• _Problem description_
When the line containing "Balvenie 14Yr Caribbean" is found in the data below, copy it and each line after it through the line containing "total: 814.02 -> 1054.26", exactly and with no others.

*** Raw data Section Begins ***

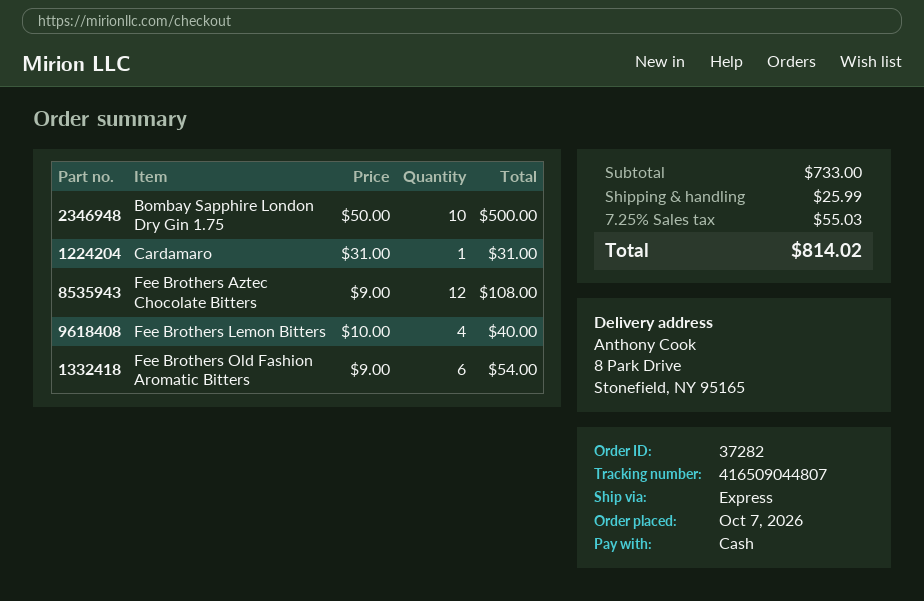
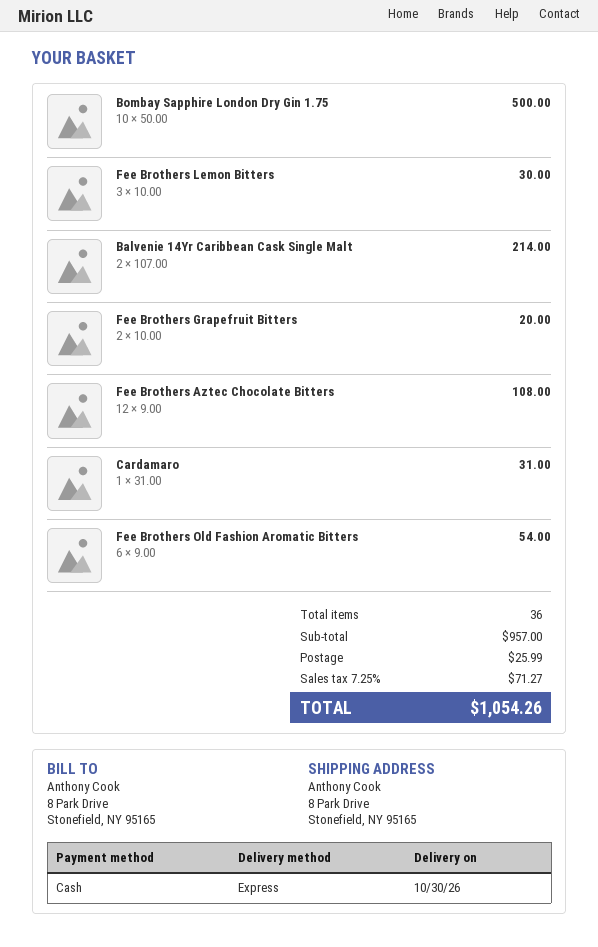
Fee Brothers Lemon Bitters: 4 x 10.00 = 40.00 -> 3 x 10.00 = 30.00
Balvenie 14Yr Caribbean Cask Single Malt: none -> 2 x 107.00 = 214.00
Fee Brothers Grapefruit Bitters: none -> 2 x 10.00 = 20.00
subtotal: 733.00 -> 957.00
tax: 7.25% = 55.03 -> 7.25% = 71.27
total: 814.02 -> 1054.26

*** Raw data Section Ends ***
*** Raw data Section Begins ***

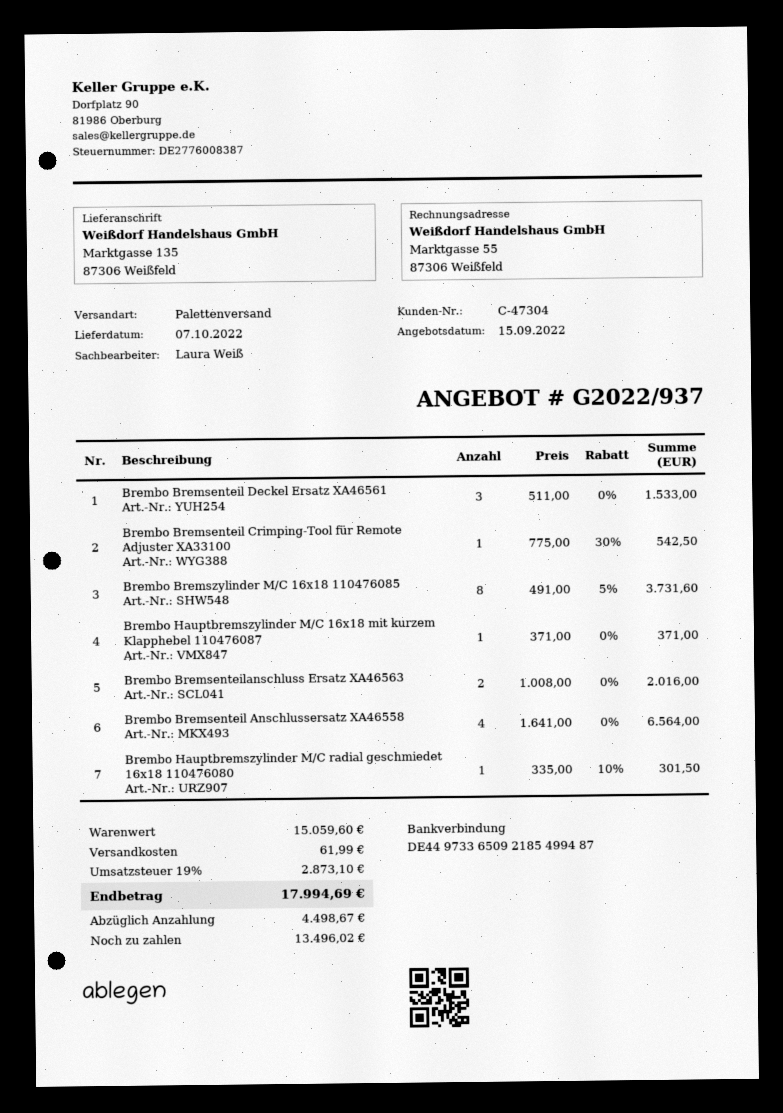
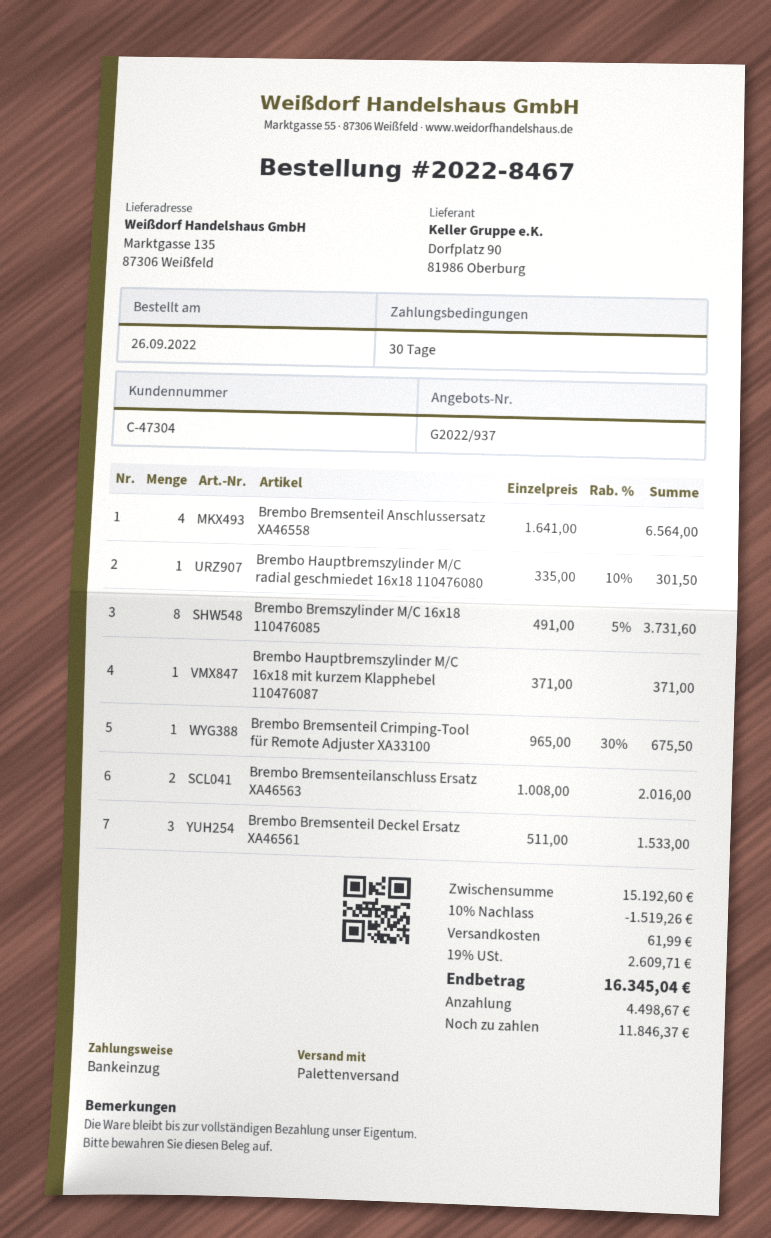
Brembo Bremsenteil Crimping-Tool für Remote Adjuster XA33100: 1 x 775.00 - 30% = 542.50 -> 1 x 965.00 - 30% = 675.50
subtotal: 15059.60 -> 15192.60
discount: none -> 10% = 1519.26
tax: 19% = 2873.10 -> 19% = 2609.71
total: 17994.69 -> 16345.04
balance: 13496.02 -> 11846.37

*** Raw data Section Ends ***

• _Written response_
Balvenie 14Yr Caribbean Cask Single Malt: none -> 2 x 107.00 = 214.00
Fee Brothers Grapefruit Bitters: none -> 2 x 10.00 = 20.00
subtotal: 733.00 -> 957.00
tax: 7.25% = 55.03 -> 7.25% = 71.27
total: 814.02 -> 1054.26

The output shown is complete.